When WikiLeaks first came to prominence in 2010 by releasing 2,325,961 top-secret State Department cables, the world saw for the first time what the US really thought about national leaders, friendly dictators and supposed allies. It also discovered the dark truths of national policies, human rights violations, covert operations and cover-ups.

The WikiLeaks Files is the first volume that uses experts to collate the most important cables and shows their historic importance. The book explores in a series of chapters covering the major regions of the world how the US Empire has imposed its will. It reveals how the US imposes its agenda on the world: a new form of imperialism that uses a variety of tactics from torture and military action, to trade deals and "soft power," in order to expand its influence. It shows the details of the close relationship between government and big business in promoting US goods around the world.

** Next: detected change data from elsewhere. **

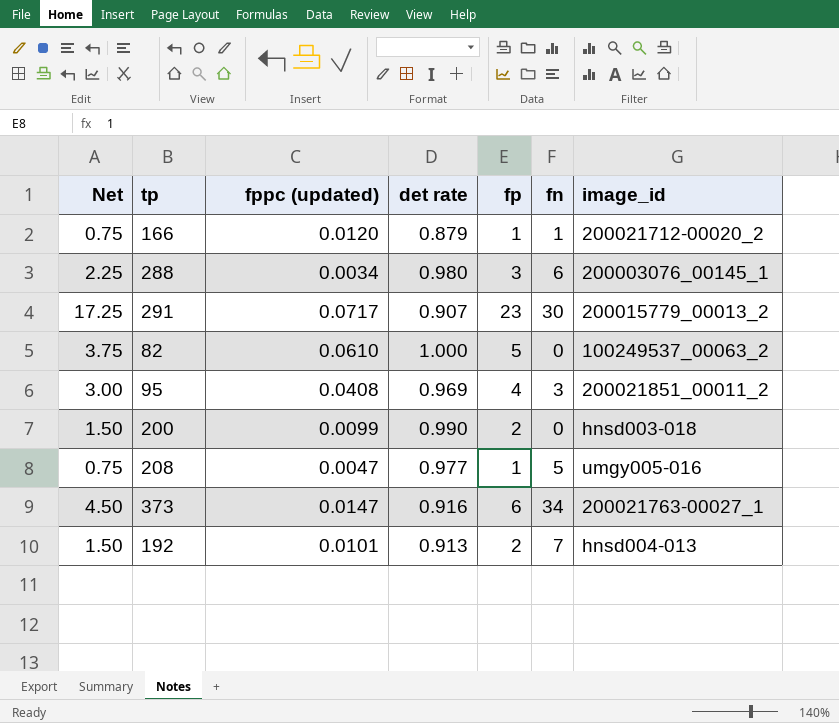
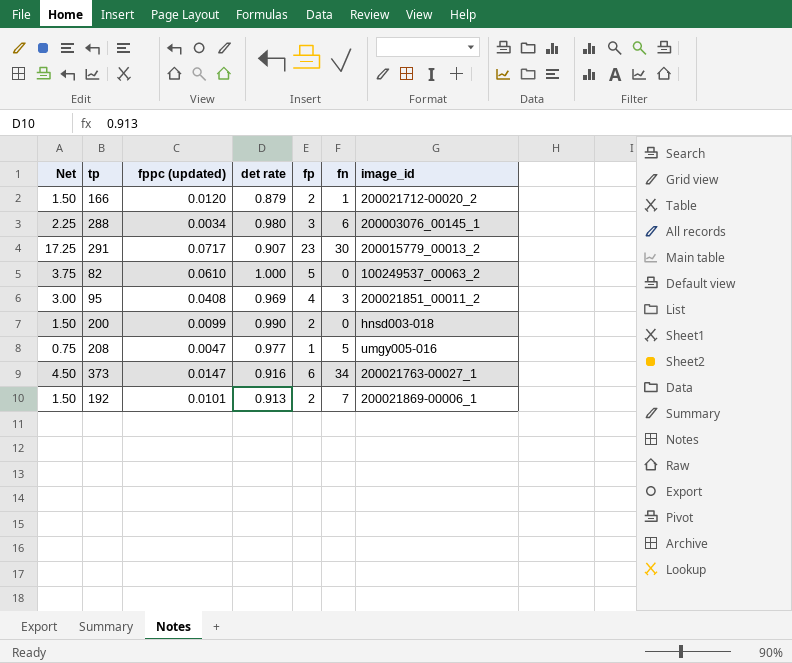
166 | Net: 0.75 -> 1.50
166 | fp: 1 -> 2
192 | image_id: hnsd004-013 -> 200021869-00006_1

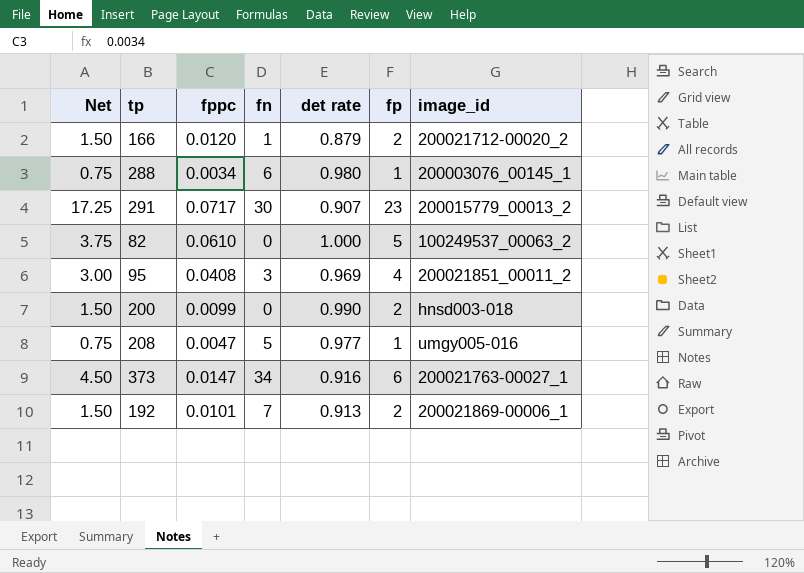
column name: fppc (updated) -> fppc
column fn | position: 6 -> 4
288 | Net: 2.25 -> 0.75
288 | fp: 3 -> 1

The WikiLeaks Files is the most comprehensive analysis of US State department cables to date. The introduction by Julian Assange--for the first time--exposes the on-going debates on freedom of information, international surveillance and justice.

Regional expert contributors include Dan Beeton, Phyllis Bennis, Michael Busch, Peter Certo, Conn Hallinan, Sarah Harrison, Richard Heydarian, Dahr Jamail, Jake Johnston, Alexander Main, Robert Naiman, Francis Njubi Nesbitt, Linda Pearson, Gareth Porter, Tim Shorrock, Russ Wellen, and Stephen Zunes.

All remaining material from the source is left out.